**Task directions**
Your task is to reproduce exactly the lines from the line with "discount: 20% = 62.13 -> none" through the end of the records below.

** Recorded information follows **

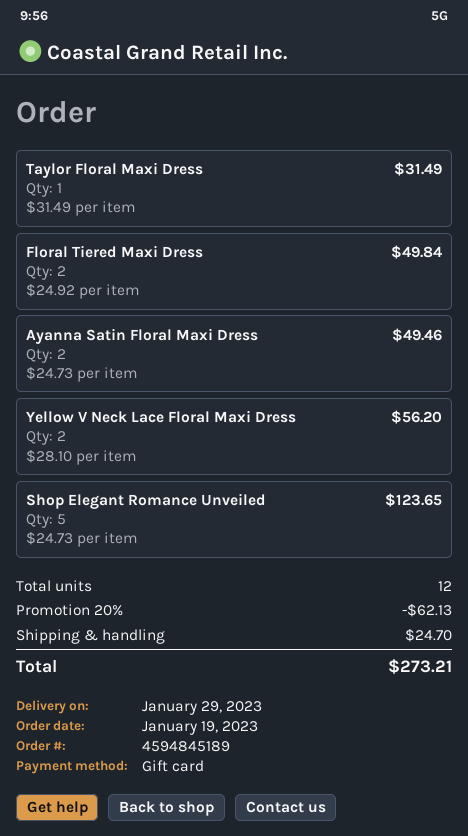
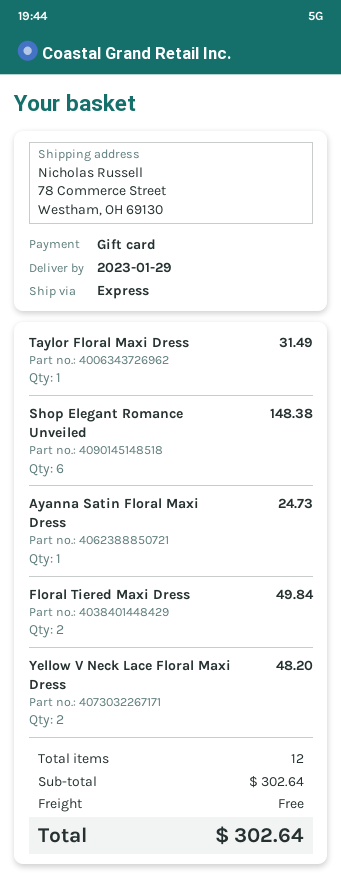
Ayanna Satin Floral Maxi Dress: 2 for 49.46 -> 1 for 24.73
Yellow V Neck Lace Floral Maxi Dress: 2 for 56.20 -> 2 for 48.20
Shop Elegant Romance Unveiled: 5 for 123.65 -> 6 for 148.38
discount: 20% = 62.13 -> none
shipping: 24.70 -> 0.00
total: 273.21 -> 302.64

** End of Recorded information **

**Result of the task**
discount: 20% = 62.13 -> none
shipping: 24.70 -> 0.00
total: 273.21 -> 302.64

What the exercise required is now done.